● Data for review
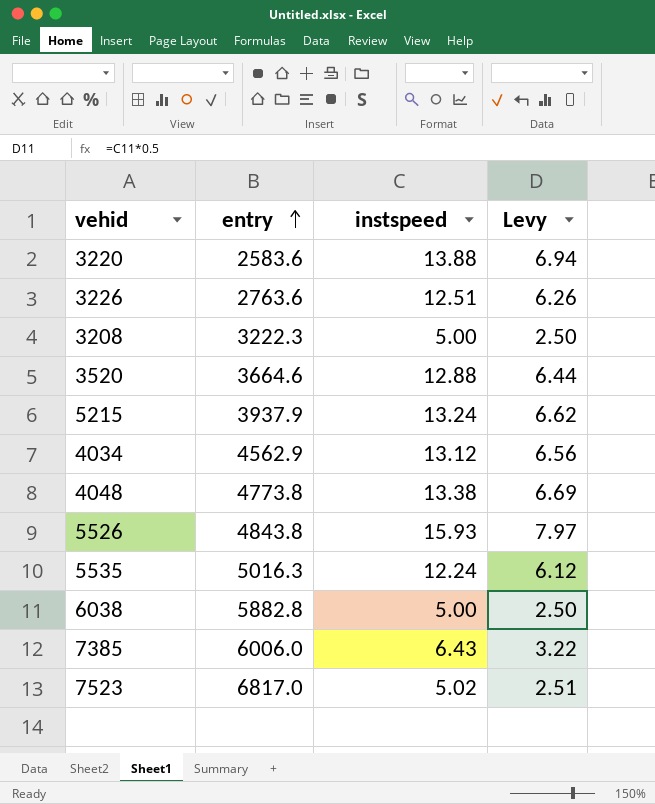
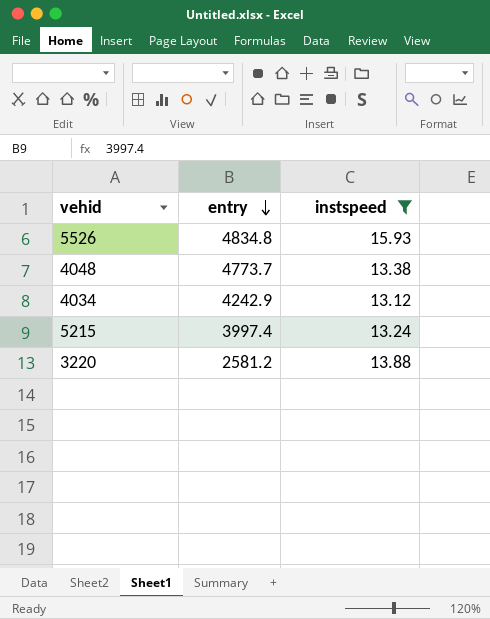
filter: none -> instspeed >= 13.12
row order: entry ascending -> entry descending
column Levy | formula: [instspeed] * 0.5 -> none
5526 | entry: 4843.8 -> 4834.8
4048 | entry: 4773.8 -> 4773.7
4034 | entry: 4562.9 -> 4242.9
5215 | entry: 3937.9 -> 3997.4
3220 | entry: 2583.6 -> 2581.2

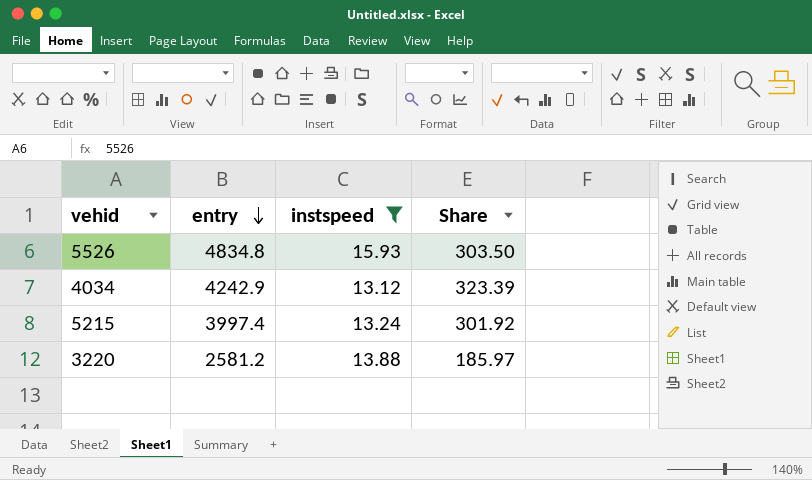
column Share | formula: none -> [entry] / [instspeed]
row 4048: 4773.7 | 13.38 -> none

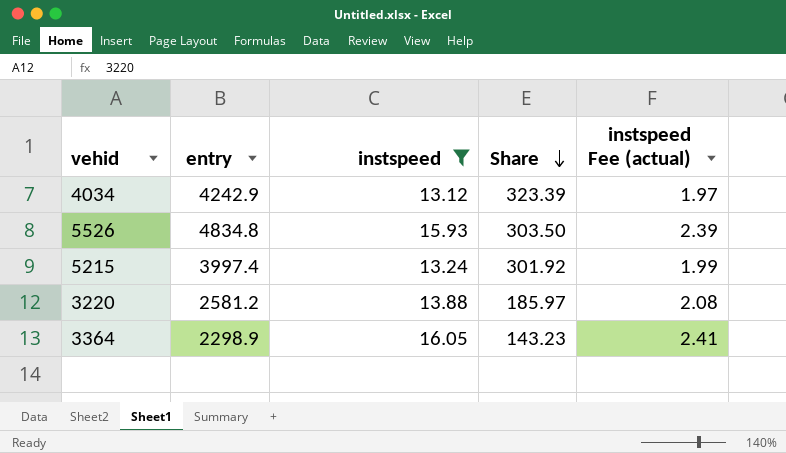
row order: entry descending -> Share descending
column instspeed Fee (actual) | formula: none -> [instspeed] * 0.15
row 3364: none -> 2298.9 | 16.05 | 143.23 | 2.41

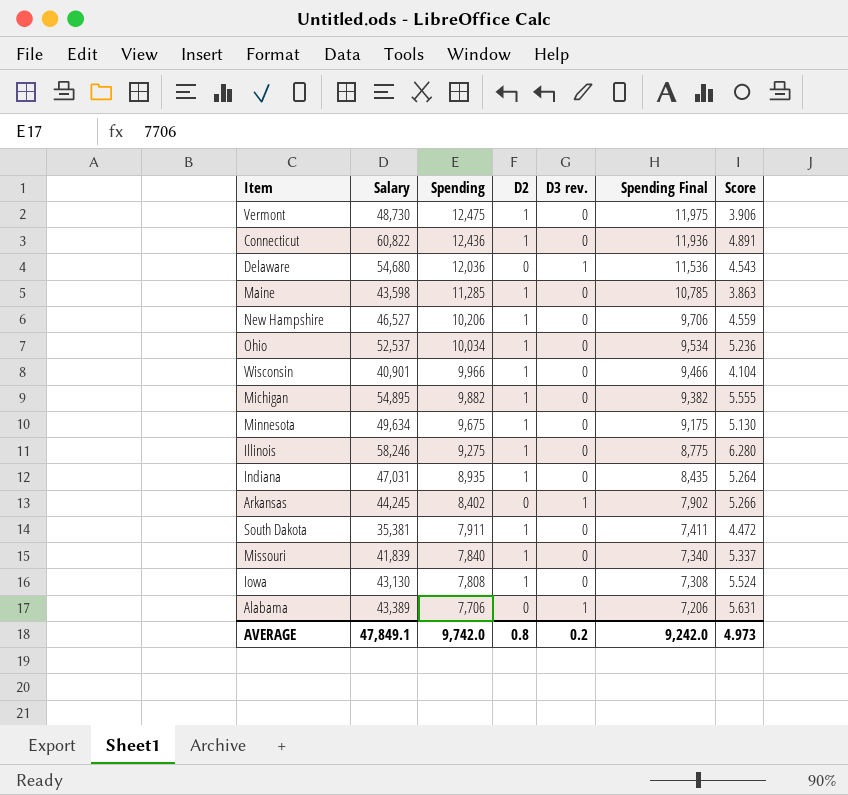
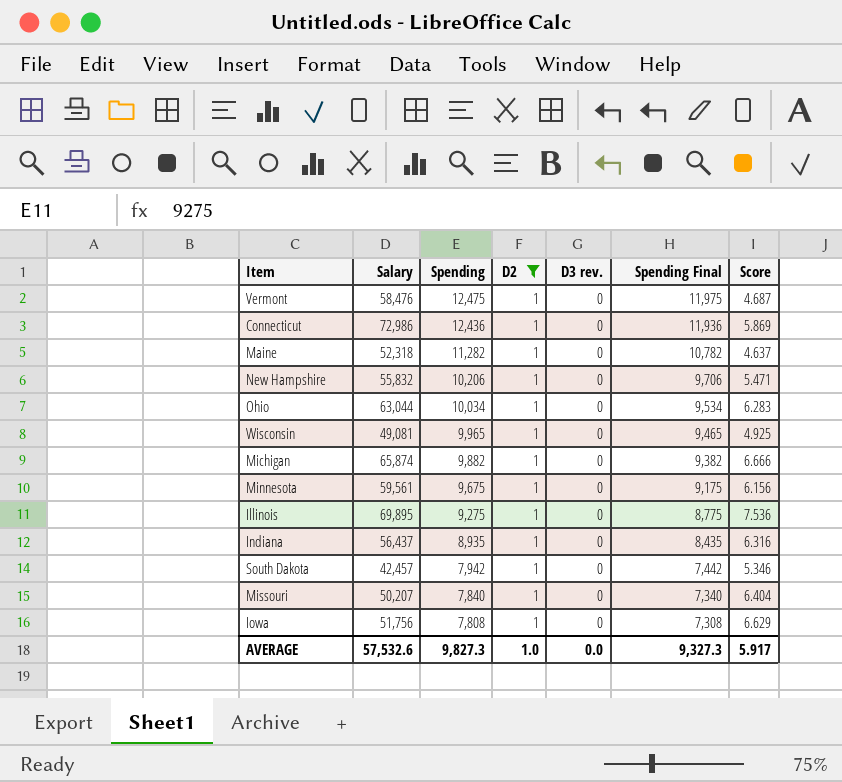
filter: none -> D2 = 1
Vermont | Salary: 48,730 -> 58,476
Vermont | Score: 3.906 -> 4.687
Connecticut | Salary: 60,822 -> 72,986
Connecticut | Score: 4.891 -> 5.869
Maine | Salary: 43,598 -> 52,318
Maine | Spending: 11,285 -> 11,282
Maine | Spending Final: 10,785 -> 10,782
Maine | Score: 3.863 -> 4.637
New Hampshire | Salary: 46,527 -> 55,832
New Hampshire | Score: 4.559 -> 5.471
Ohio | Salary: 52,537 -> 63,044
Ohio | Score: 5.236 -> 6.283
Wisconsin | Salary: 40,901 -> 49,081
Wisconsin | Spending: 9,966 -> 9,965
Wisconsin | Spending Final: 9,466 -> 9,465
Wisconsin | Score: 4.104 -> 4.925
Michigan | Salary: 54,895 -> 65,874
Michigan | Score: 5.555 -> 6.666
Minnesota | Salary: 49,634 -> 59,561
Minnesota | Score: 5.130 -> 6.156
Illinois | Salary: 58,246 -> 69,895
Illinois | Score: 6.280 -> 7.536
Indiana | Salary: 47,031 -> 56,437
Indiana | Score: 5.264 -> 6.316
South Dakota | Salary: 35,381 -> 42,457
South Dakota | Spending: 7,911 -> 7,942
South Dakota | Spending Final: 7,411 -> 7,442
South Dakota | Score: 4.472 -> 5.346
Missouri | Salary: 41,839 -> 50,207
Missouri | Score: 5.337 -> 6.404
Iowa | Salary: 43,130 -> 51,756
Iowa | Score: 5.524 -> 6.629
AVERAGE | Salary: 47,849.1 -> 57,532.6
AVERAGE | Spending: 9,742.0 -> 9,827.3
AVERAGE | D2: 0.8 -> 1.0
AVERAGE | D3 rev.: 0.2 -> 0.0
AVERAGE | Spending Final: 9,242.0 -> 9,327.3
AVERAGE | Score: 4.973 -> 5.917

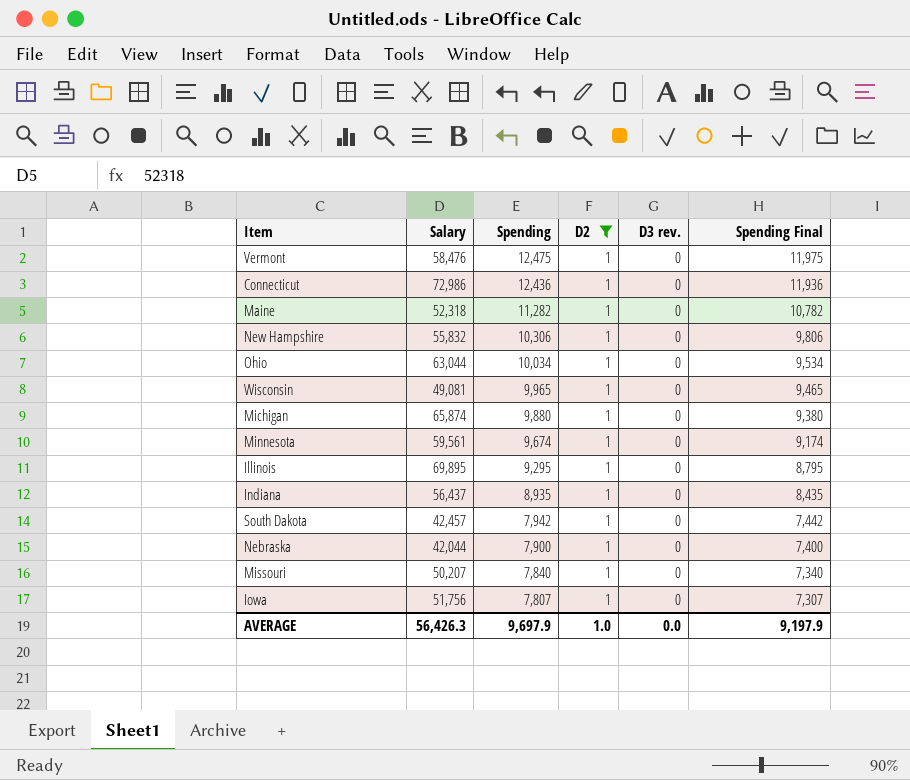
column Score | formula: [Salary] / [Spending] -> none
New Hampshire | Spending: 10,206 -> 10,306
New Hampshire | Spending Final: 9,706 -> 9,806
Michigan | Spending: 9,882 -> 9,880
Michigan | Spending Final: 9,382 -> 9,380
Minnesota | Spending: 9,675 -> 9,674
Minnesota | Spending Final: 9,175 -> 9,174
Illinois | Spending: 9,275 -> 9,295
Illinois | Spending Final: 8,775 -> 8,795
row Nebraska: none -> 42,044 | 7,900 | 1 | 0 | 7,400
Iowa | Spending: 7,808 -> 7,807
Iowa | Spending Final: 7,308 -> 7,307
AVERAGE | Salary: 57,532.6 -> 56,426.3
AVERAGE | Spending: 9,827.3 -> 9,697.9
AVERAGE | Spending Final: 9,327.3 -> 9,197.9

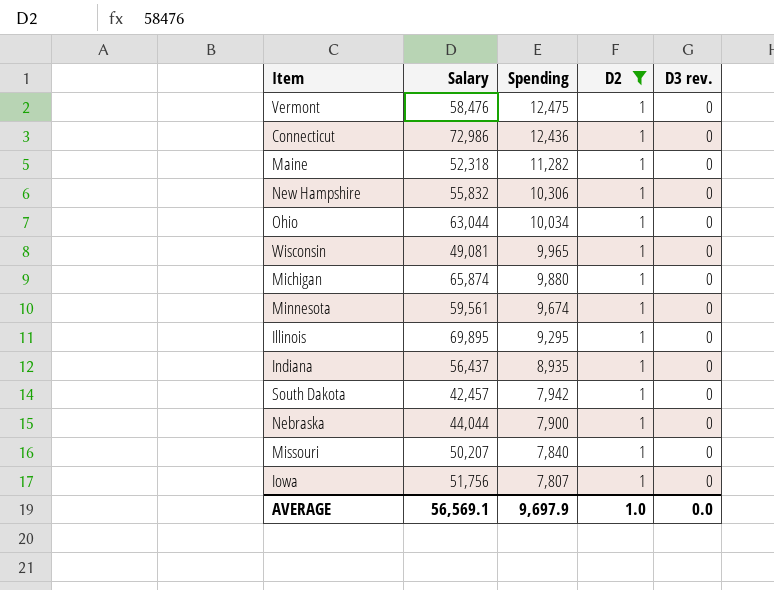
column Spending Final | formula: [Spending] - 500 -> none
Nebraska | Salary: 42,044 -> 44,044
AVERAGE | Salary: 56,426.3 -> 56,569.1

● Assignment
Each line of the material is to be output exactly. Images are not part of the expected output.

● Solution below
filter: none -> instspeed >= 13.12
row order: entry ascending -> entry descending
column Levy | formula: [instspeed] * 0.5 -> none
5526 | entry: 4843.8 -> 4834.8
4048 | entry: 4773.8 -> 4773.7
4034 | entry: 4562.9 -> 4242.9
5215 | entry: 3937.9 -> 3997.4
3220 | entry: 2583.6 -> 2581.2

column Share | formula: none -> [entry] / [instspeed]
row 4048: 4773.7 | 13.38 -> none

row order: entry descending -> Share descending
column instspeed Fee (actual) | formula: none -> [instspeed] * 0.15
row 3364: none -> 2298.9 | 16.05 | 143.23 | 2.41

filter: none -> D2 = 1
Vermont | Salary: 48,730 -> 58,476
Vermont | Score: 3.906 -> 4.687
Connecticut | Salary: 60,822 -> 72,986
Connecticut | Score: 4.891 -> 5.869
Maine | Salary: 43,598 -> 52,318
Maine | Spending: 11,285 -> 11,282
Maine | Spending Final: 10,785 -> 10,782
Maine | Score: 3.863 -> 4.637
New Hampshire | Salary: 46,527 -> 55,832
New Hampshire | Score: 4.559 -> 5.471
Ohio | Salary: 52,537 -> 63,044
Ohio | Score: 5.236 -> 6.283
Wisconsin | Salary: 40,901 -> 49,081
Wisconsin | Spending: 9,966 -> 9,965
Wisconsin | Spending Final: 9,466 -> 9,465
Wisconsin | Score: 4.104 -> 4.925
Michigan | Salary: 54,895 -> 65,874
Michigan | Score: 5.555 -> 6.666
Minnesota | Salary: 49,634 -> 59,561
Minnesota | Score: 5.130 -> 6.156
Illinois | Salary: 58,246 -> 69,895
Illinois | Score: 6.280 -> 7.536
Indiana | Salary: 47,031 -> 56,437
Indiana | Score: 5.264 -> 6.316
South Dakota | Salary: 35,381 -> 42,457
South Dakota | Spending: 7,911 -> 7,942
South Dakota | Spending Final: 7,411 -> 7,442
South Dakota | Score: 4.472 -> 5.346
Missouri | Salary: 41,839 -> 50,207
Missouri | Score: 5.337 -> 6.404
Iowa | Salary: 43,130 -> 51,756
Iowa | Score: 5.524 -> 6.629
AVERAGE | Salary: 47,849.1 -> 57,532.6
AVERAGE | Spending: 9,742.0 -> 9,827.3
AVERAGE | D2: 0.8 -> 1.0
AVERAGE | D3 rev.: 0.2 -> 0.0
AVERAGE | Spending Final: 9,242.0 -> 9,327.3
AVERAGE | Score: 4.973 -> 5.917

column Score | formula: [Salary] / [Spending] -> none
New Hampshire | Spending: 10,206 -> 10,306
New Hampshire | Spending Final: 9,706 -> 9,806
Michigan | Spending: 9,882 -> 9,880
Michigan | Spending Final: 9,382 -> 9,380
Minnesota | Spending: 9,675 -> 9,674
Minnesota | Spending Final: 9,175 -> 9,174
Illinois | Spending: 9,275 -> 9,295
Illinois | Spending Final: 8,775 -> 8,795
row Nebraska: none -> 42,044 | 7,900 | 1 | 0 | 7,400
Iowa | Spending: 7,808 -> 7,807
Iowa | Spending Final: 7,308 -> 7,307
AVERAGE | Salary: 57,532.6 -> 56,426.3
AVERAGE | Spending: 9,827.3 -> 9,697.9
AVERAGE | Spending Final: 9,327.3 -> 9,197.9

column Spending Final | formula: [Spending] - 500 -> none
Nebraska | Salary: 42,044 -> 44,044
AVERAGE | Salary: 56,426.3 -> 56,569.1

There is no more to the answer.